Aon PLC last month announced its intention to launch a pooled employer plan, or PEP, on Jan. 1, becoming the first high-profile company to do so. Other lesser known firms have made similar announcements, including The Platinum 401k Inc., the marketing arm of $450 million Clearwater, Fla.-based third-party administration firm American Pension Services LLC.
The new breed of multiple employer plans that they're looking to bring to market come compliments of 2019's SECURE Act, which made the plans possible. As envisioned under the legislation, the anticipated new plans will make it more attractive for employers in unrelated businesses to join a collective or pooled retirement plan for their workforces, a move that will allow them to reduce administrative duties and lower retirement plan costs through economies of scale.
The early first movers in the PEP market, however, may be moving a little too fast. While Aon and others that have announced plans to launch PEPs will serve as the pooled plan provider or P3, nothing is official until registration with the Department of Labor. All are waiting for the DOL to set up a registration process.
More importantly, they're waiting for regulatory guidance from the DOL as to possible prohibited transaction exemptions they might need to run the PEPs. Lingering legal questions persist as to whether P3s and others serving the new pooled plans will need exemptions — apart from those that already exist — to do their jobs and get paid for it, according to legal experts.

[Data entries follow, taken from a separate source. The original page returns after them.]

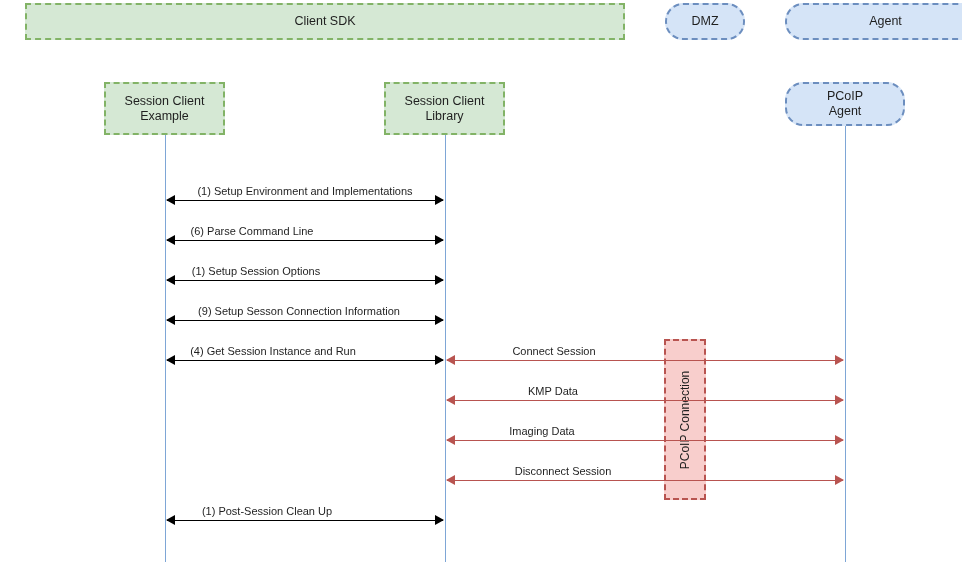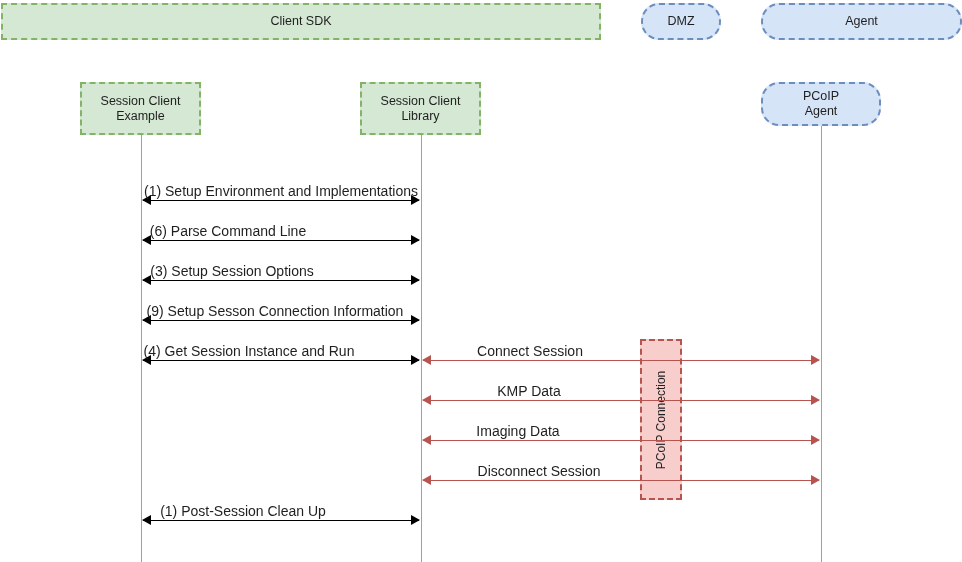--- a/index.html
+++ b/index.html
@@ -17,7 +17,7 @@
   }
 
   
-  .abs { position: absolute; box-sizing: border-box; }
+  .abs { position: absolute; box-sizing: border-box; margin-left: 24px; }
 
   
   .group-box {

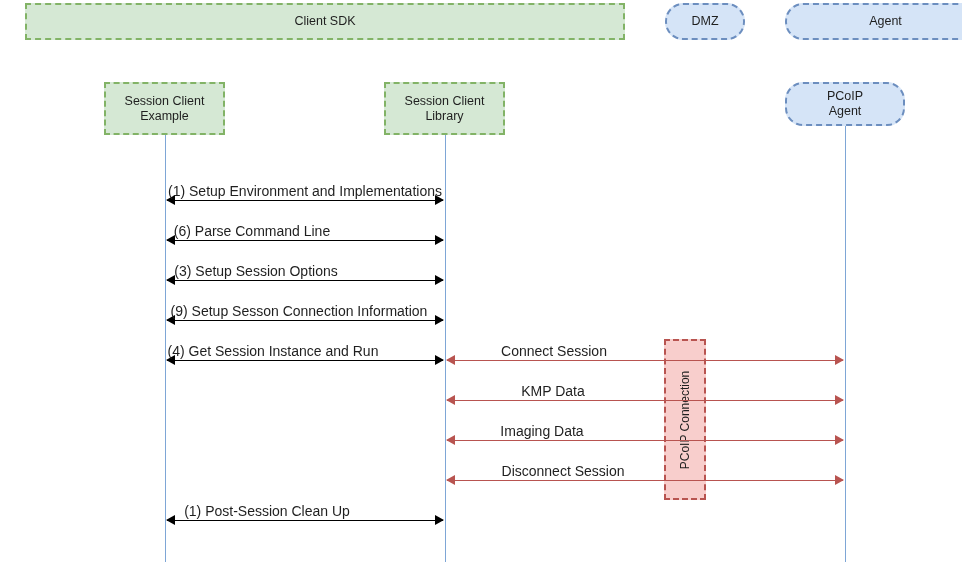--- a/index.html
+++ b/index.html
@@ -64,7 +64,7 @@
   .arrowhead.right.red { border-left-color: #b85450; }
 
   .msg-label {
-    font-size: 14px;
+    font-size: 11px;
     line-height: 14px;
     color: #1f1f1f;
     text-align: left;

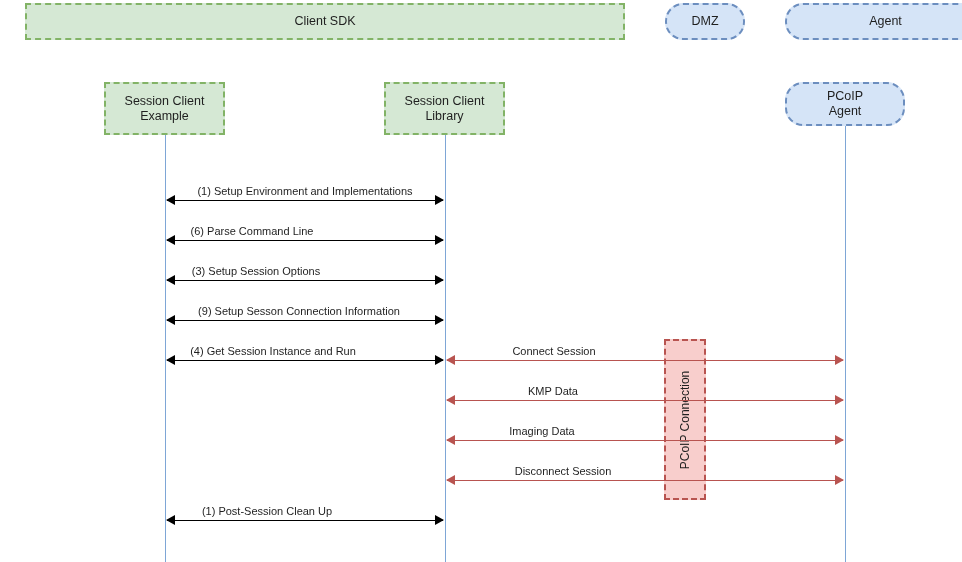--- a/index.html
+++ b/index.html
@@ -138,7 +138,7 @@
 <div class="abs msg-line" style="left:143px; top:280px; width:276px;"></div>
 <div class="abs arrowhead left" style="left:142px; top:275px;"></div>
 <div class="abs arrowhead right" style="left:411px; top:275px;"></div>
-<div class="abs msg-label" style="left:232px; top:264px;">(3) Setup Session Options</div>
+<div class="abs msg-label" style="left:232px; top:264px;">(1) Setup Session Options</div>
 
 <div class="abs msg-line" style="left:143px; top:320px; width:276px;"></div>
 <div class="abs arrowhead left" style="left:142px; top:315px;"></div>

One of the biggest concerns is that plan sponsors use the money in the plan for the wrong purposes. To address this conflict of interest, ERISA prohibits plan sponsors from paying their service providers from plan assets unless it's specifically permitted by prohibited transaction exemptions.
Robert Toth, principal of Toth Law in Fort Wayne, Ind., describes the thinking as ERISA's "squat rule." "You can't get paid squat from a retirement plan unless it's specifically allowed someplace," he said.
For PEPs, those restrictions raise a host of questions. Because PEPs are a new type of plan, it's not clear that any existing exemptions will cover the special relationships being created, Mr. Toth said.
PEPs also raise other potential conflict of interest concerns, including whether the P3 can serve in the dual role as the 3(38) investment manager and whether proprietary products by service providers can be used in investment lineups.
The uncertainty is such that the DOL in June released a request for information asking for industry input on possible conflicts that service providers might have in operating PEPs and whether any additional exemptions might be needed to facilitate the growth of the market. The comment period ends July 20.